By Philip Obaji Jr.
More than five years of fighting in north eastern Nigeria has produced a replay of Africa’s catastrophic history. Nearly 10,000 have died and over one million people have been displaced. Many schools have been closed, abduction of girls is on the rise and another ghost of wars past is reappearing: the recruitment of child soldiers.
Kidnapped by Boko Haram fighters or drawn into the now famous self-defence militia widely dubbed “the Civilian Joint Task Force (CJTF)”, children – some as young as 13 – are forced to become soldiers, spies and porters. According to a local report, children now make up about 40 per cent of the insurgents’ total force strength of around 60,000. On the CJTF side, senior members admit, children are nearly a quarter of the more than 10,000-strong self-defence forces.

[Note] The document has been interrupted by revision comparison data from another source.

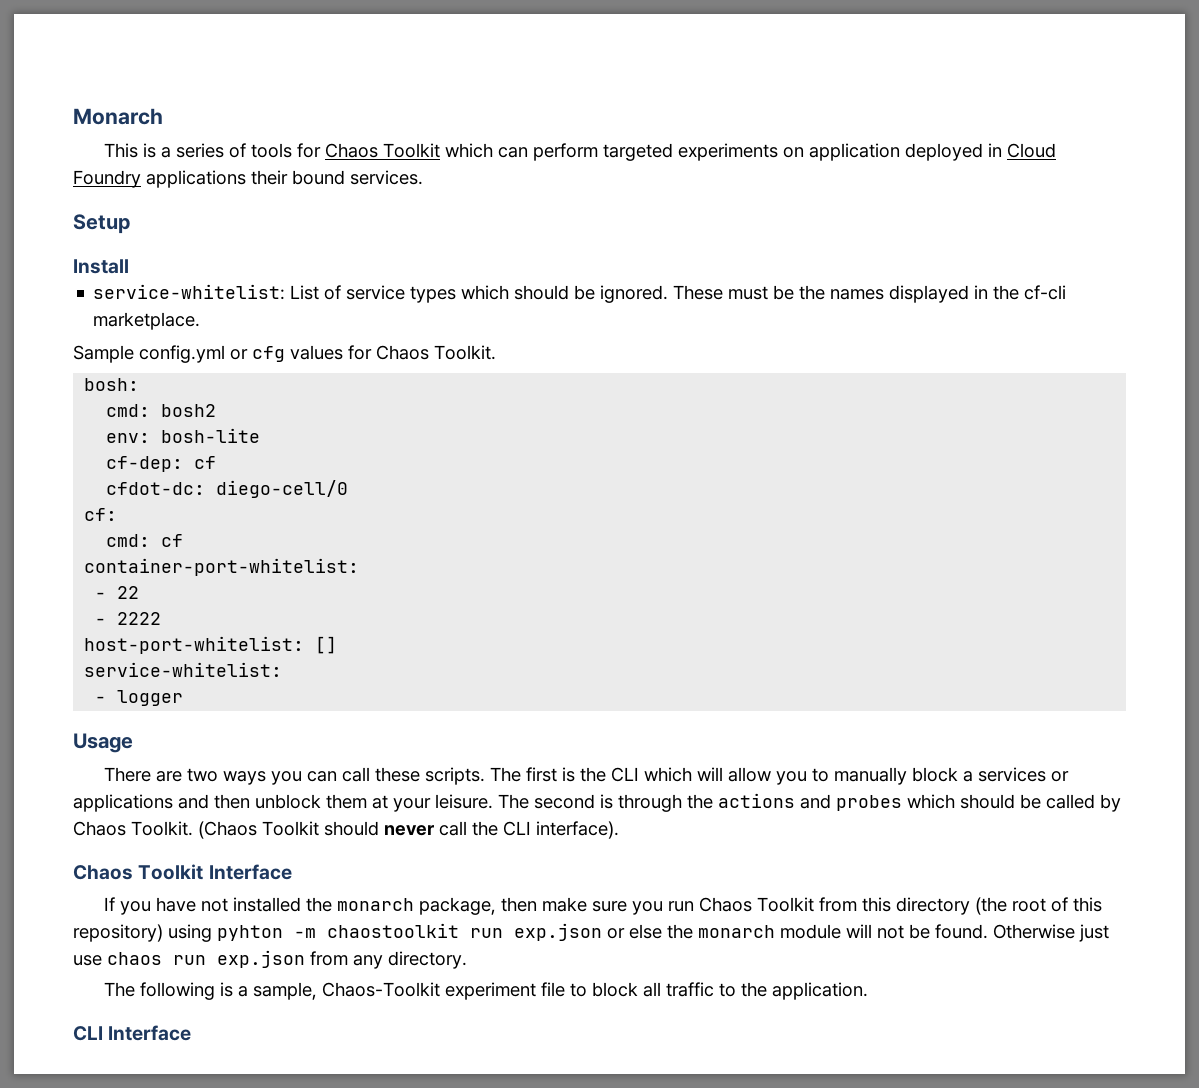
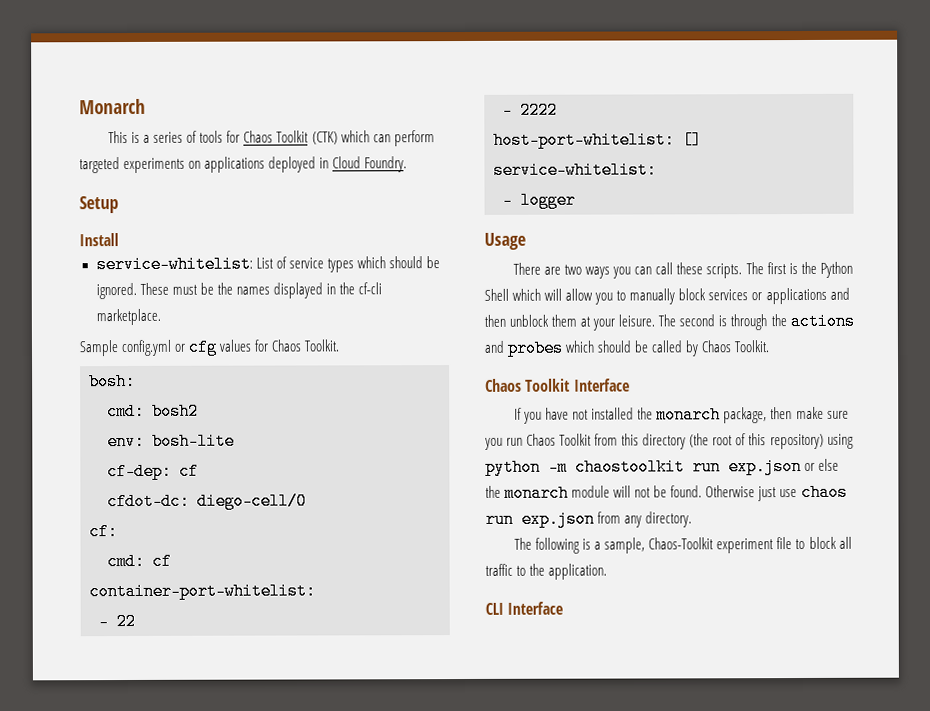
- This is a series of tools for Chaos Toolkit which can perform targeted experiments on application deployed in Cloud Foundry applications their bound services.
+ This is a series of tools for Chaos Toolkit (CTK) which can perform targeted experiments on applications deployed in Cloud Foundry.
- The first is the CLI which will allow you to manually block a services or applications and then unblock them at your leisure.
+ The first is the Python Shell which will allow you to manually block services or applications and then unblock them at your leisure.
- (Chaos Toolkit should never call the CLI interface).
- If you have not installed the monarch package, then make sure you run Chaos Toolkit from this directory (the root of this repository) using pyhton -m chaostoolkit run exp.json or else the monarch module will not be found.
+ If you have not installed the monarch package, then make sure you run Chaos Toolkit from this directory (the root of this repository) using python -m chaostoolkit run exp.json or else the monarch module will not be found.

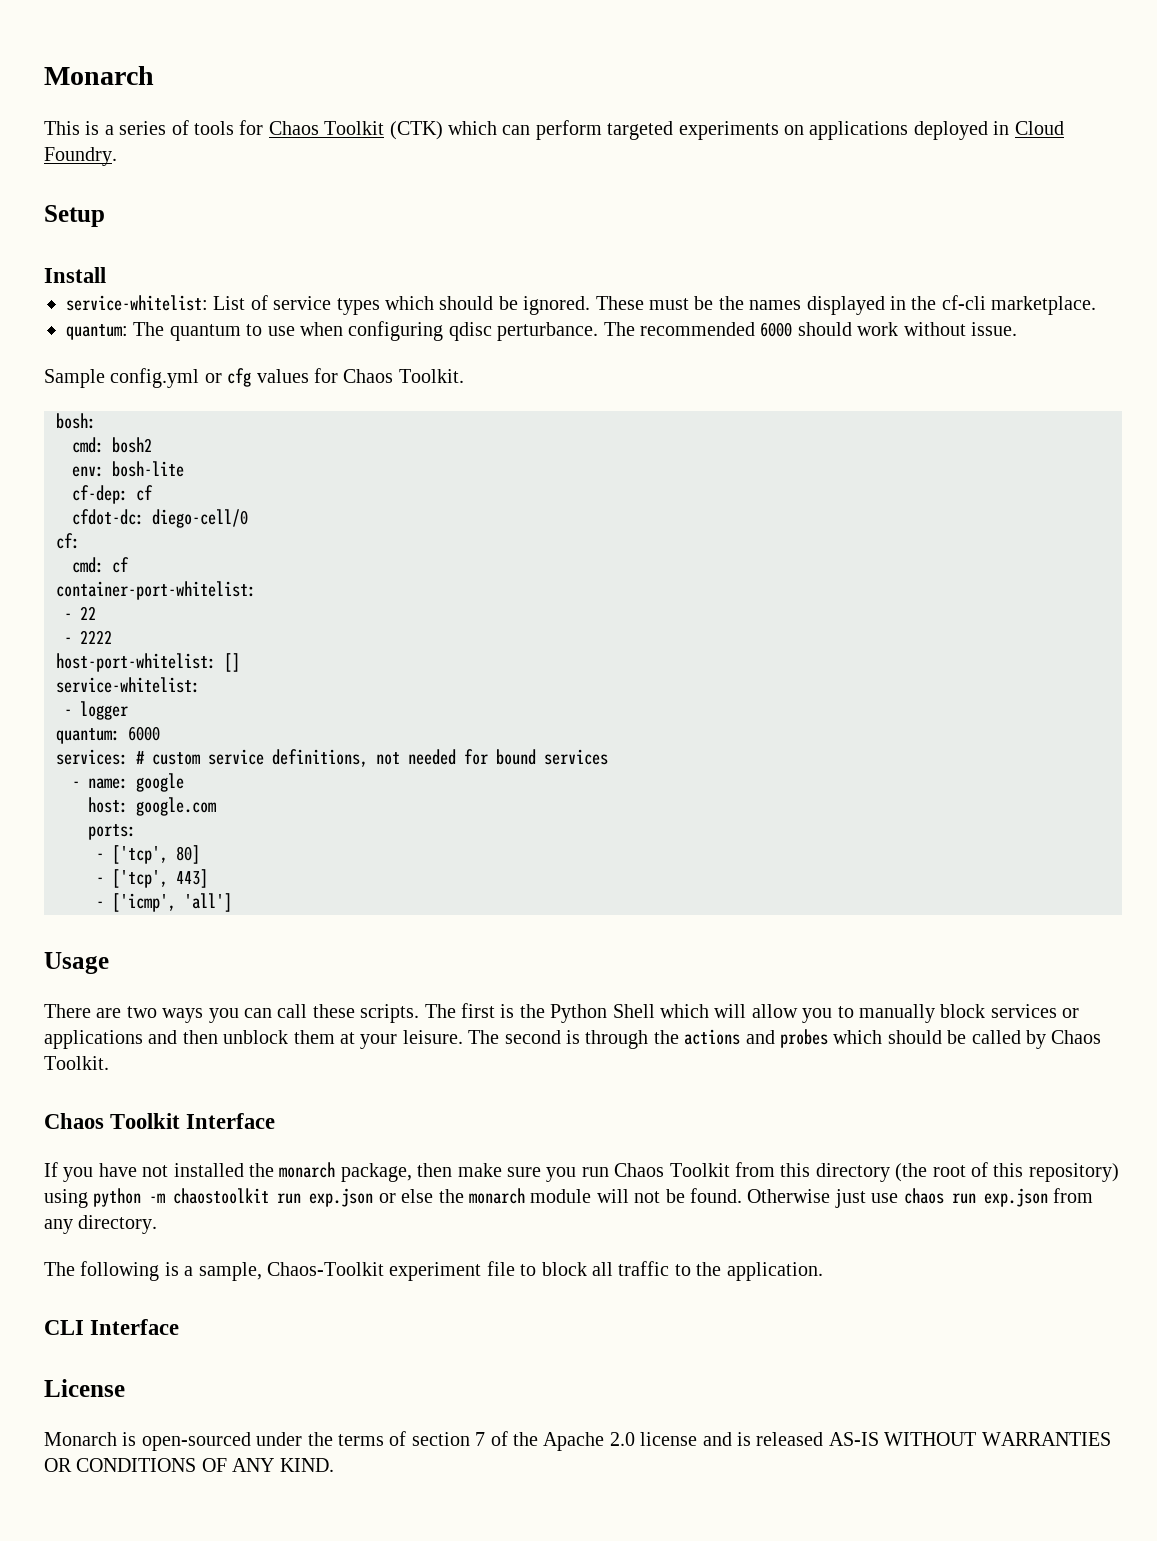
+ quantum: The quantum to use when configuring qdisc perturbance. The recommended 6000 should work without issue.
+ quantum: 6000
+ services: # custom service definitions, not needed for bound services
+ - name: google
+ host: google.com
+ ports:
+ - ['tcp', 80]
+ - ['tcp', 443]
+ - ['icmp', 'all']
+ License
+ Monarch is open-sourced under the terms of section 7 of the Apache 2.0 license and is released AS-IS WITHOUT WARRANTIES OR CONDITIONS OF ANY KIND.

The CJTF justifies its use of child soldiers as a necessity following increasing attacks by Boko Haram.
“The insurgents are many in number, and we need as many people as we can to fight them,’’ says Bukkar, a senior member of the self-defence militia. ‘’These kids have lots of energy and are very important in this fight.’’ For Boko Haram, who kill with impunity, the use of child warriors needs no justification.
In a region where the insurgents enjoy a stronghold and kidnapped more than 270 schoolgirls last April, young civilians have been taking protection and justice into their own hands. In June 2013, discontent with Nigeria’s official Joint Military Task Force (JTF) spawned an unofficial offshoot – the CJTF – a loosely-organised network of vigilantes who have been credited with pushing Boko Haram out of the metropolitan center of Maiduguri in Borno State.

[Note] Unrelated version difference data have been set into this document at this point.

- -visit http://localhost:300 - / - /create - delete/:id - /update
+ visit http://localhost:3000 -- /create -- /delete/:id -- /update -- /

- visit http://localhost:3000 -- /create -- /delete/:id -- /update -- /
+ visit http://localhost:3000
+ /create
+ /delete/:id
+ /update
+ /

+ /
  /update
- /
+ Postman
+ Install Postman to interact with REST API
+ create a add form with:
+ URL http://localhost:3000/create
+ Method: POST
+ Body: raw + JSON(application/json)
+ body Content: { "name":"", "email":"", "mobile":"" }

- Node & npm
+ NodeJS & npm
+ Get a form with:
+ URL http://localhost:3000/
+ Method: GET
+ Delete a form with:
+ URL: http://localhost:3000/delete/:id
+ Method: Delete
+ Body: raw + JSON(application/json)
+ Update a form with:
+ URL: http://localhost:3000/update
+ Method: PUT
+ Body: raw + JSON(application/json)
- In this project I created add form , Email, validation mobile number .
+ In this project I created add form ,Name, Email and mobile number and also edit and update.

A growing concern now is the impact of the five-year-old conflict on children in north eastern Nigeria.
Despite strong legislative provisions, including the 2003 Child Rights Act, state-level child protection networks and humanitarian initiatives post the abductions of the girls in Chibok to assist survivors of violations, several gaps still exist in Nigeria’s child protection system.
During my trip to Maiduguri last October, I met children who have been gravely affected by the insurgency and had lost hope of ever getting a better life. Children like Hauwa, a 16-year-old schoolgirl who told me she was never going to walk on the streets ofMaiduguri alone because she feared she could be raped a second time. Her story, just like that of 12-year-old Mu’azu who watched his parents and two siblings killed one black Sunday in Maiduguri, left me in tears. But the story of a kid on the verge of having his youth snatched away still worries me.

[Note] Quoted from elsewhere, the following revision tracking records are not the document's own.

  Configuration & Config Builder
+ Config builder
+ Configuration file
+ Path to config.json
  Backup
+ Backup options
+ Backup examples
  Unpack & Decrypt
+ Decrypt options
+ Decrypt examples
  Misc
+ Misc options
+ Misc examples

Usman was 13 when he joined the CJTF in 2013, understandably to protect his community from Boko Haram attacks. Sadly, he has found life as a soldier more comfortable than having to be forced every morning to attend “school classes that are boring,” as he puts it.
Like other boys in the CJTF brigade, he has become hardened and knows perfectly how to use a gun. But, unlike his peers forcefully conscripted by Boko Haram, Usman is trained to protect his people and not kill at will. Despite his motive, Usman’s new militia life is of huge concern, as he is fast learning the mean ways of war actors.
With hundreds of children actively taking part in the war, Nigeria may just begin to witness a familiar African problem where child soldiers find it very hard to reintegrate into the society at the end of conflicts.
In fellow West African countries like Liberia and Sierra Leone, former child soldiers face lots of stigmatisation as many still think their old lives of killing, theft and drug abuse haven’t left them. The children themselves have found it hard adjusting to a new environment.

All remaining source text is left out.